→ WHAT THIS TASK INVOLVES
Please return every line in the entries below with the word "make" in it.

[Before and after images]

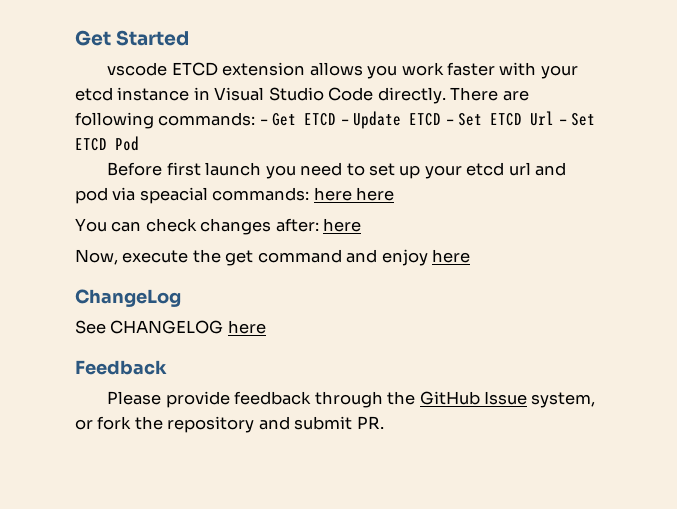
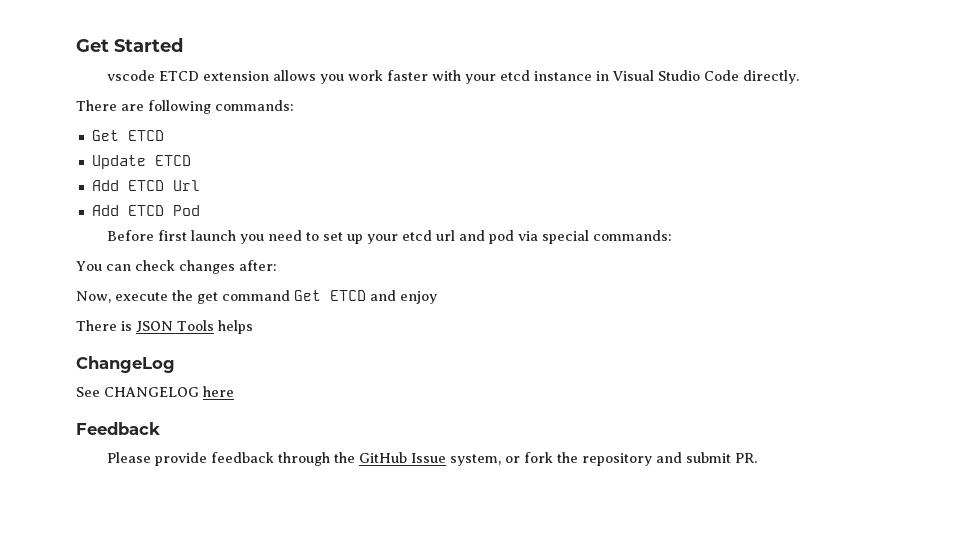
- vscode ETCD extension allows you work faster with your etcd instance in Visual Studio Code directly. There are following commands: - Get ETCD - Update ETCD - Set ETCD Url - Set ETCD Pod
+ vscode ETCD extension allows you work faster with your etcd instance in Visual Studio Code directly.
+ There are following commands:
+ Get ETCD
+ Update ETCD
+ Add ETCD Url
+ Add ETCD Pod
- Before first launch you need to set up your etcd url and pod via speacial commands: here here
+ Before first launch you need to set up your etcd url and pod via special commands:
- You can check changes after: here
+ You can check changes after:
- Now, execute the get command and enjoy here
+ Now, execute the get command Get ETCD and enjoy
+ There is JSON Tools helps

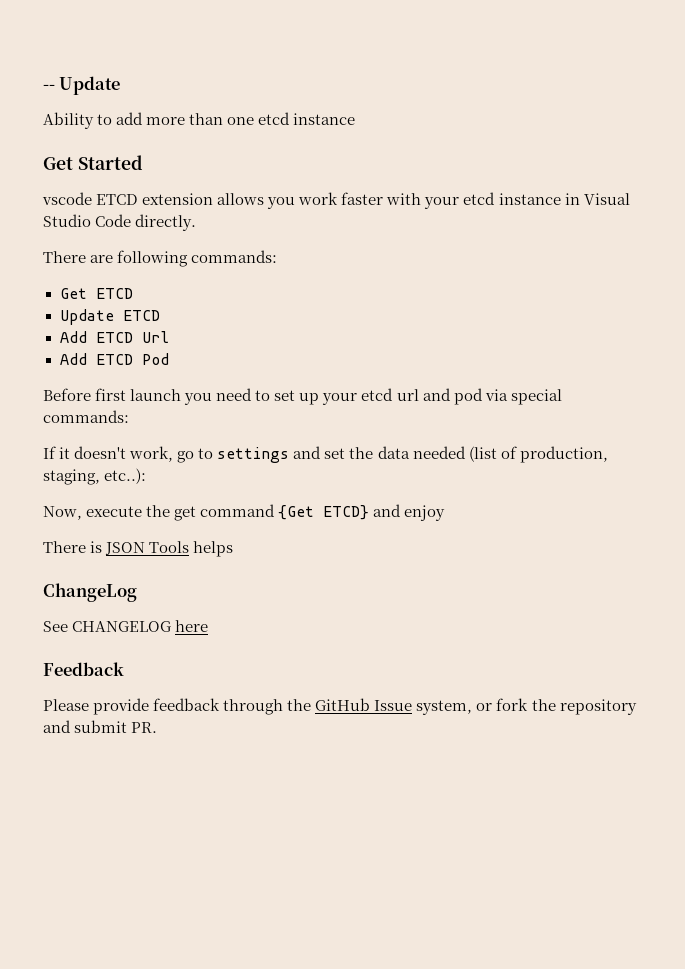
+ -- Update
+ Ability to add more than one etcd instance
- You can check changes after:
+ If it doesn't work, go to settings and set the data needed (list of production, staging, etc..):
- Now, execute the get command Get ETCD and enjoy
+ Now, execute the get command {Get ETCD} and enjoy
...
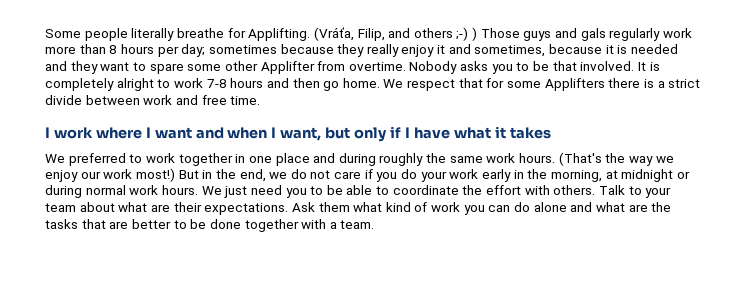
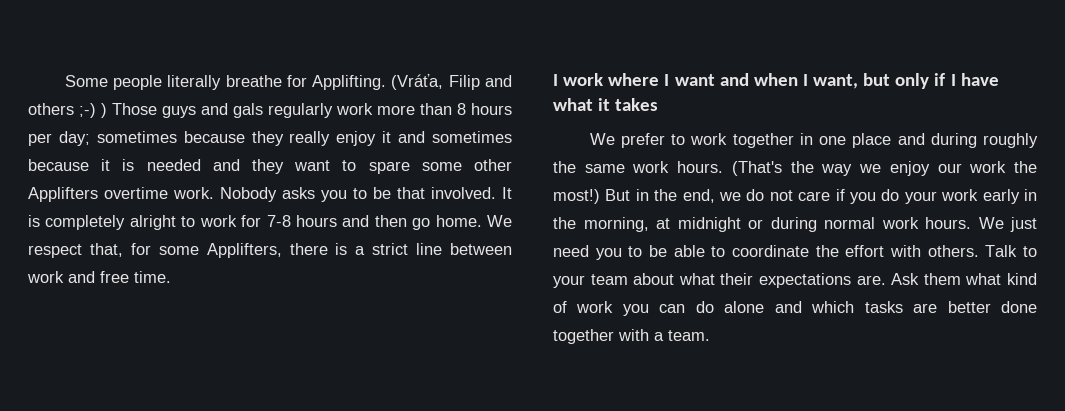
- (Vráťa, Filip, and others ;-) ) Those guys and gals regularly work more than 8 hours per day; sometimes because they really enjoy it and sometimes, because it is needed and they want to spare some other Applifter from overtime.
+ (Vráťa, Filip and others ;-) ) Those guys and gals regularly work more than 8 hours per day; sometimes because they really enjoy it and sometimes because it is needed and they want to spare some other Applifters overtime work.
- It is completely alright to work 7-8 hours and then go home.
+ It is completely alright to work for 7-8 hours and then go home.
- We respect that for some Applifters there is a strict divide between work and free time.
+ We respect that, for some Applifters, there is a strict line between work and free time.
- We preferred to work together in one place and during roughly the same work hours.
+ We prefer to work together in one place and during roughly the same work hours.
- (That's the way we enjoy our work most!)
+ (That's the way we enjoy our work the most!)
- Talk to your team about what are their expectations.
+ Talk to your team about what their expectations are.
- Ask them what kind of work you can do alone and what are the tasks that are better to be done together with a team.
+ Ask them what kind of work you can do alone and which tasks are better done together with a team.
==
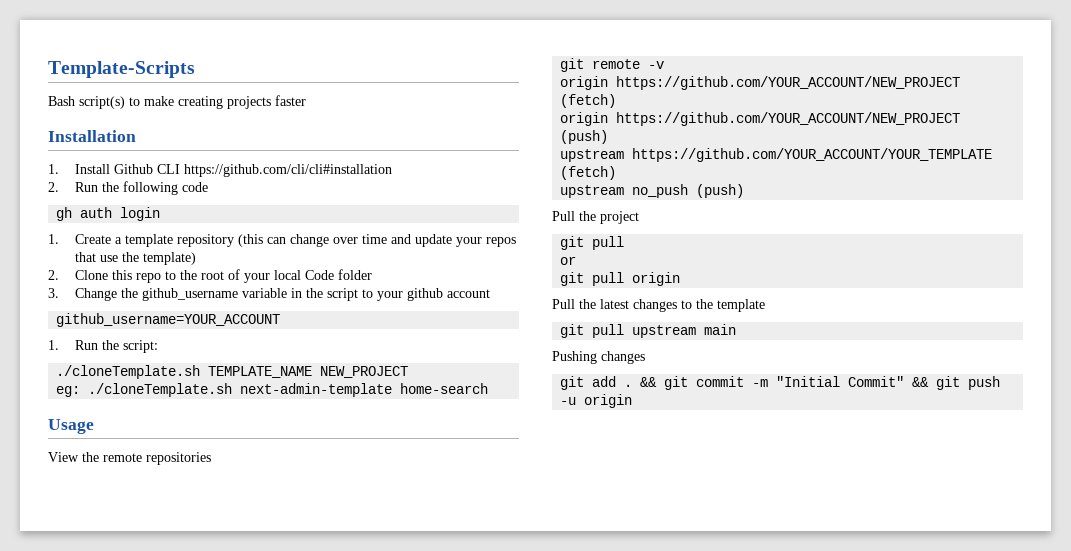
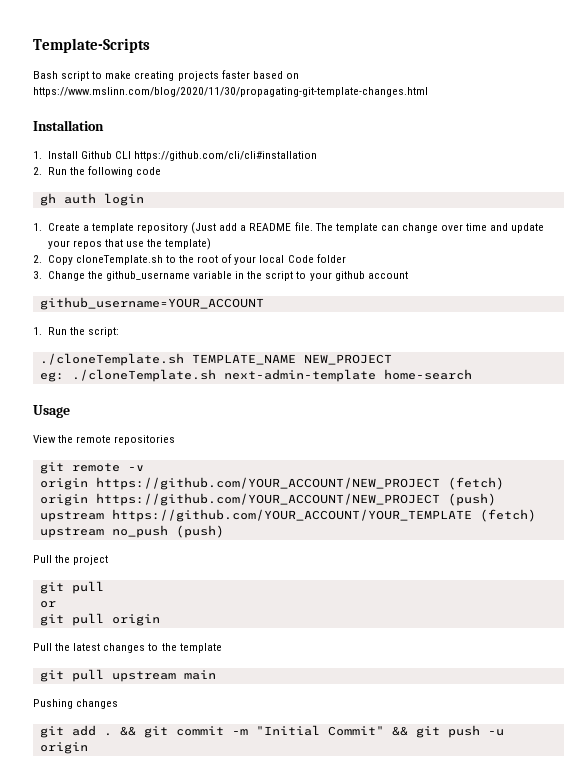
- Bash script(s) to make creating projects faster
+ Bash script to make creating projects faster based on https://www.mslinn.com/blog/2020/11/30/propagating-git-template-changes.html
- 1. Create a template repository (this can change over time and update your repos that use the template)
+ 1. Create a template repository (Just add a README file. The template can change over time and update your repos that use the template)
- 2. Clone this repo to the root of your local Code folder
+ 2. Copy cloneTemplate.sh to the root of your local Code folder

→ SOLUTION FOR THIS TASK
- Bash script(s) to make creating projects faster
+ Bash script to make creating projects faster based on https://www.mslinn.com/blog/2020/11/30/propagating-git-template-changes.html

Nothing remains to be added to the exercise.